When setting your midlife goals, make sure your passion is front and center. We can create goals that are SMART (Specific, Measurable, Attainable, Realistic -or Relevant- and Timely) to work towards what we want, but without passion they are just maps to a place that we might not want to visit. Start with creating goals from your passion place and work outwards from there, otherwise you are setting yourself up for failure or an indifference to the results. Who cares if you sell 20 widgets if your soul screams to write poetry. Start with setting a goal of writing every day and your widget selling will naturally become better. Why? Because YOU become better.

Push Yourself Past the Fear.

When we mine our souls and find that precious gem of passion, our first instinct might be to hide it away and only show it to those we deem deserving. Never to anyone who might want to take it away or show us a prettier gem that makes ours not as special as we thought it to be. But this is the time we need to push past that instinct. So many of us are waiting until we perfect that story or quit our job or until we are confident. Reality check: those things might never happen. We all have to start before we think we are ready. We have to look at what we are hiding from, behind and for and ask ourselves why are we waiting? Midlife can give us the courage to push past the fear of failure and of being judged and lean in to our own magic.

I started my FB page on midlife with guns blazin’ – I was willing to put myself out there and thought I was doing great until I got a negative review and someone called the page “boring”. I was so hurt by that – didn’t they see my courageousness, my vulnerability, my honesty as something to be admired?
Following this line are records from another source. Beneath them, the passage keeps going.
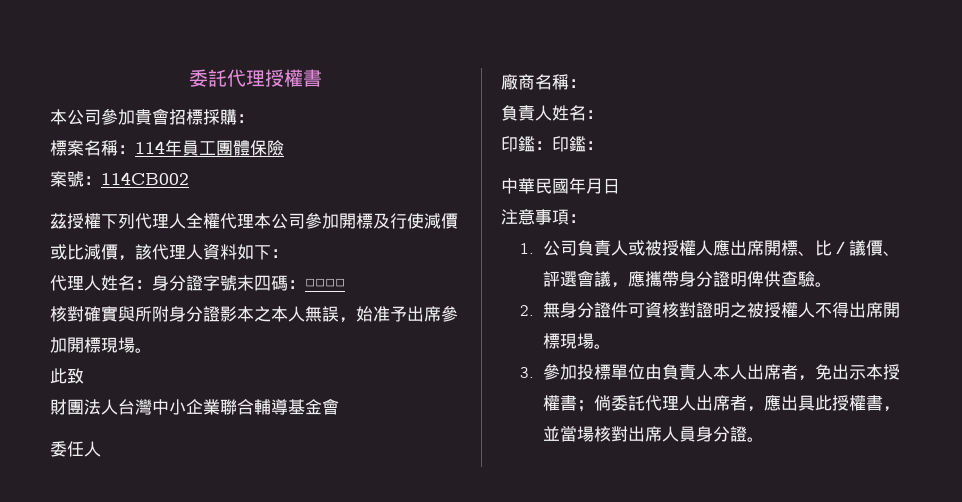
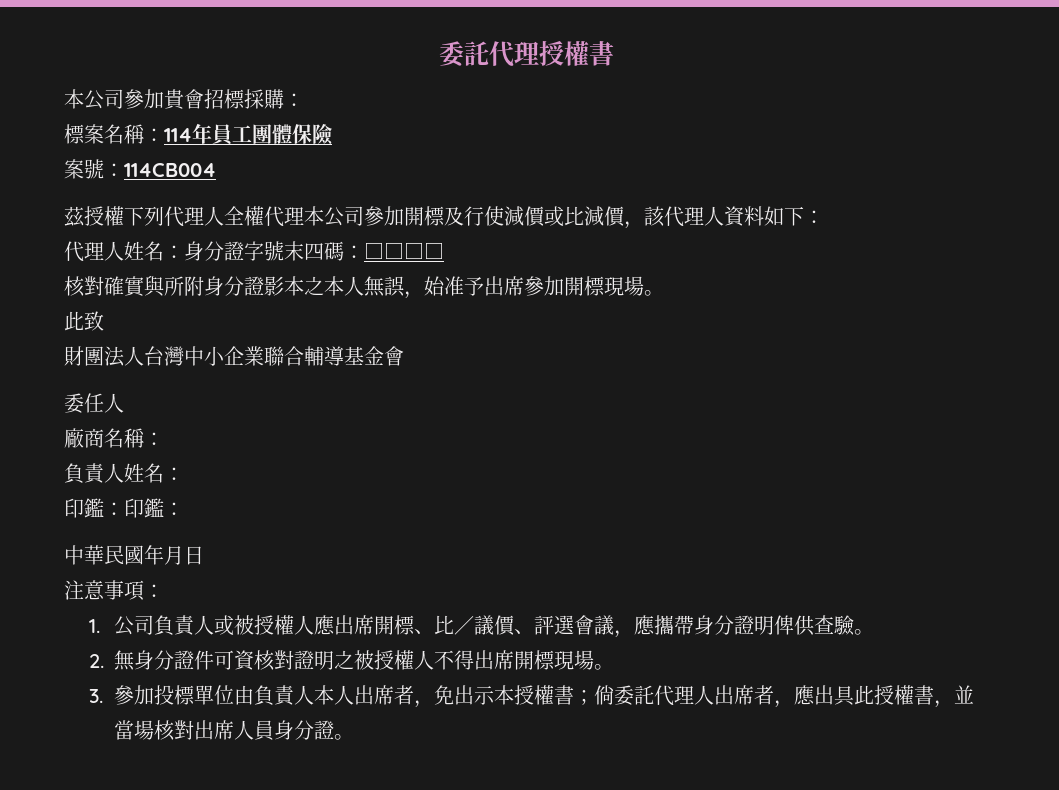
- 案號：114CB002
+ 案號：114CB004

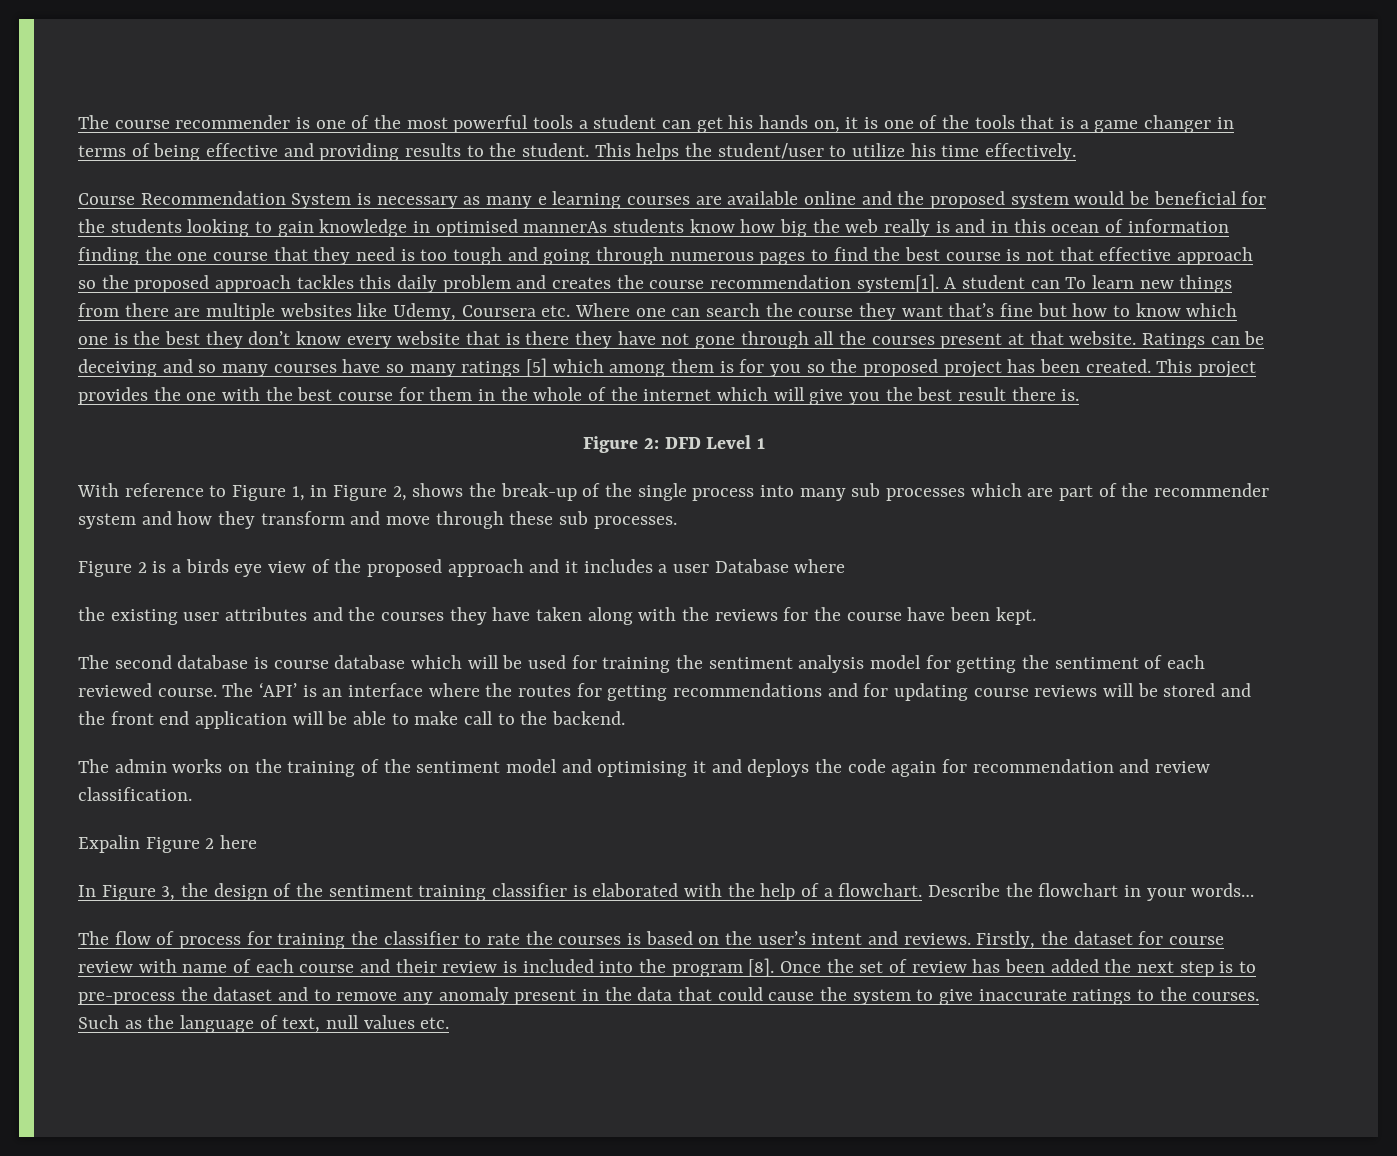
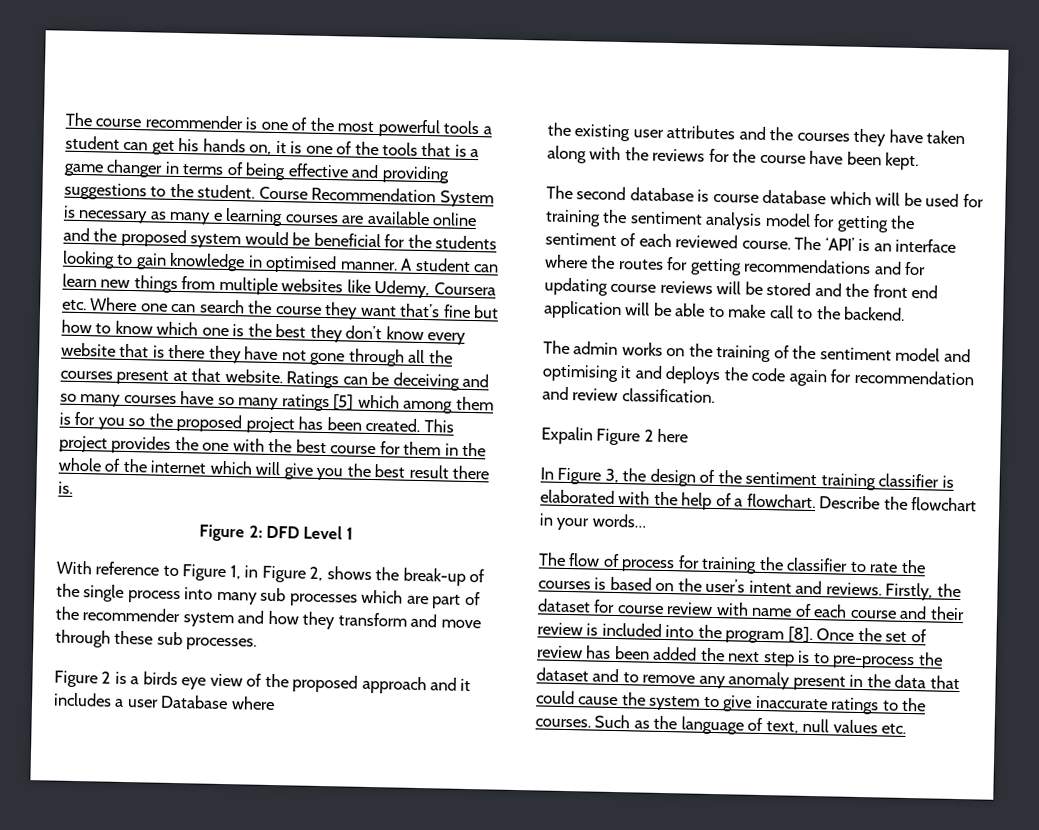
- The course recommender is one of the most powerful tools a student can get his hands on, it is one of the tools that is a game changer in terms of being effective and providing results to the student. This helps the student/user to utilize his time effectively.
- Course Recommendation System is necessary as many e learning courses are available online and the proposed system would be beneficial for the students looking to gain knowledge in optimised mannerAs students know how big the web really is and in this ocean of information finding the one course that they need is too tough and going through numerous pages to find the best course is not that effective approach so the proposed approach tackles this daily problem and creates the course recommendation system[1].
+ The course recommender is one of the most powerful tools a student can get his hands on, it is one of the tools that is a game changer in terms of being effective and providing suggestions to the student. Course Recommendation System is necessary as many e learning courses are available online and the proposed system would be beneficial for the students looking to gain knowledge in optimised manner.
- A student can To learn new things from there are multiple websites like Udemy, Coursera etc. Where one can search the course they want that’s fine but how to know which one is the best they don’t know every website that is there they have not gone through all the courses present at that website.
+ A student can learn new things from multiple websites like Udemy, Coursera etc. Where one can search the course they want that’s fine but how to know which one is the best they don’t know every website that is there they have not gone through all the courses present at that website.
No, they saw it as a boring FB page. When I sat with it I realized that I didn’t die, no one was rushed to the emergency room and the sun rose the next day. My first reaction was to stop being so honest and vulnerable, but for what? One person’s opinion? I decided that it was my fear that was the drug of paralysis, not one negative comment that from another’s perspective may have been total truth. I realized that I wasn’t putting myself out there for others, it was for me – for that voice in me that calls to me from deep inside to write and tell what I know in my own voice. If others didn’t get that then, oh well.

Today, what can you do to push past the fear and take a step towards what you want? Sit down and start to Plan – think about what is calling you and how you can create the time and space to at least give it expression. It may not mean quitting tomorrow, but maybe it means going to an open mic, a poetry slam, getting up early to write, registering for that class (and showing up!), taking steps to self-publish, finally sitting down to create. Honor that in yourself. Start with your passion and work outwards and push past the fear that will be the worst troll that you could have following you. Let the angst of midlife be your muse and your hourglass. Embrace who you are and the contribution that only you can give the world. We are all waiting.